Seattle Times staff reporter
In what was advertised as a gift to the citizens of Seattle, a gold-colored sculpture by an unknown artist turned up in Gas Works Park overnight Monday.
The papier-mâché guerrilla art sculpture consists of several pieces: a full-size gold-colored man standing on the waterfront surrounded by what appear to be shells, some with the heads of people emerging from them.
"Anew is gifted to the citizens of Seattle in the spirit of awakening," the artist wrote in a plaque attached to the sculpture. "Each of us has shells to break through, parameters to look past and wills to exercise. Arise and stand and then start moving."
As a P.S., the artist wrote, "If still here I will remove once the rains return."
Guerrilla art is nothing new to Seattle. In January 2001, a gray steel slab, the "monolith," appeared in Seattle's Magnuson Park. But a few days after it was discovered, someone stole it and somehow placed the 350-pound structure on Duck Island in the middle of Seattle's Green Lake.
Sandor Szabados, walking his dog in Gas Works Park on Tuesday, stopped to admire the sculpture. "This is allegorical," he said. "Grown people in their psychological shells become full persons. I saw it and immediately understood what it is, it's about breaking through nakedness and having to start anew, like the Age of Aquarius."
It's not known when the sculpture was erected, but a parks department worker said it wasn't there when he left Gas Works on Monday afternoon.

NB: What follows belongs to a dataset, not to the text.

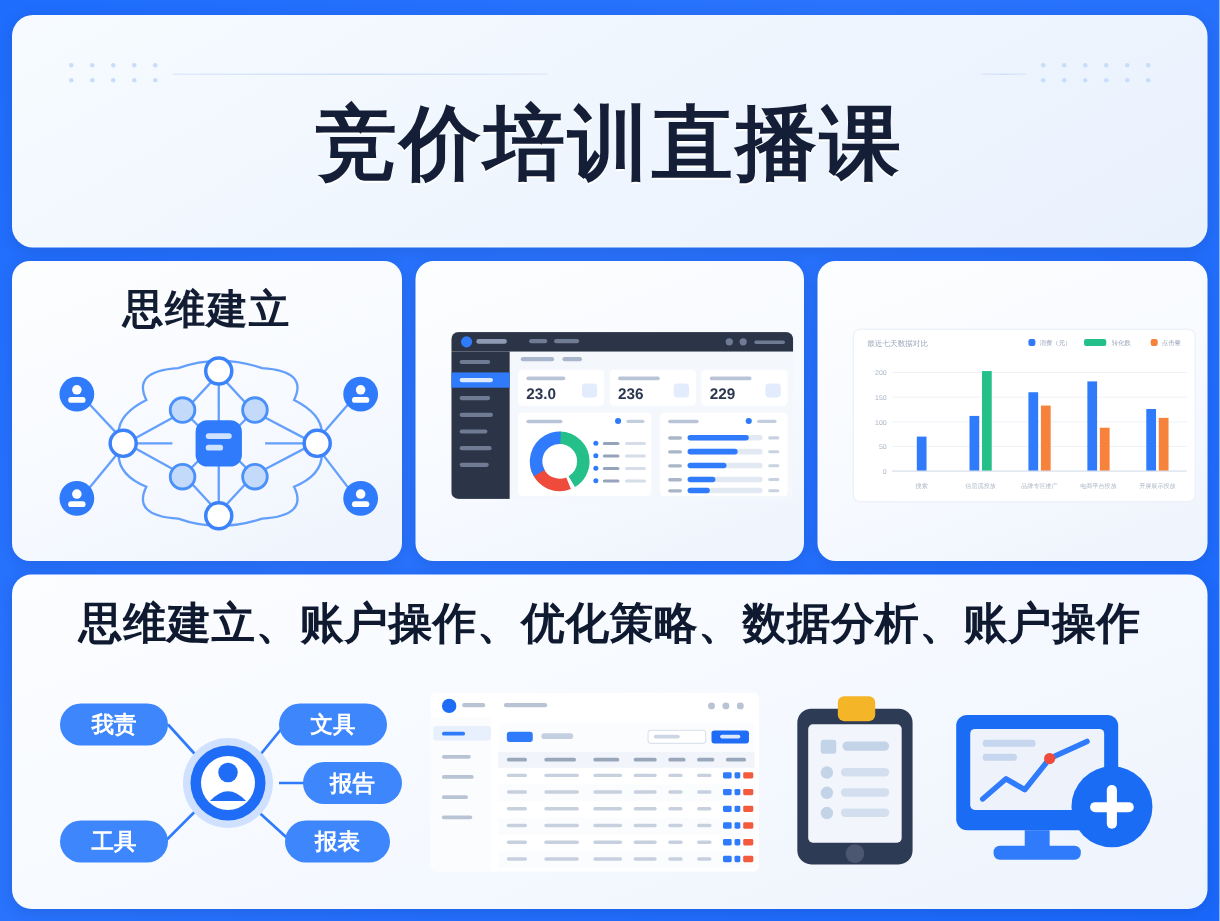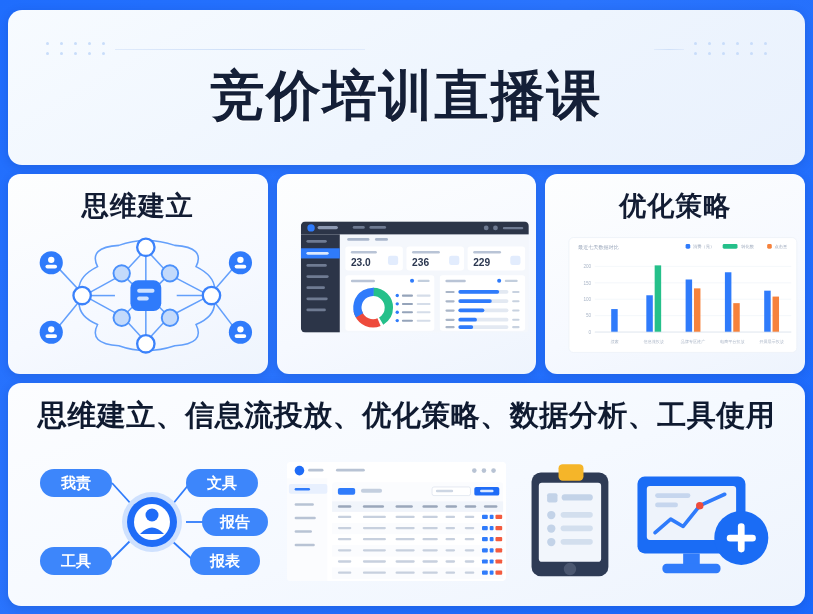"优化策略" div.card-title { html: <div>优化策略</div> -> none }
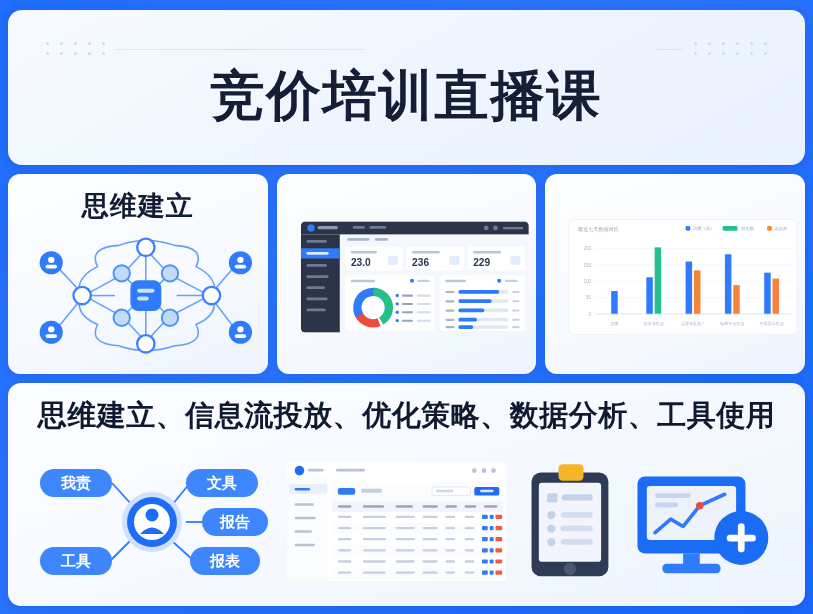"思维建立、信息流投放、优化策略、数据分析、工具使用" div.bottom-title { text: 信息流投放、优化策略、数据分析、工具使用 -> 账户操作、优化策略、数据分析、账户操作 }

The Parks Department said it will let the sculpture remain in the park until noon on Thursday and then crews will remove it. The artist is welcome to retrieve it from the parks department, said spokeswoman Dewey Potter.
"This way people who want to see it can see it," she said, adding that the sculpture can't remain in the park any longer because the artist didn't go through the permitting process.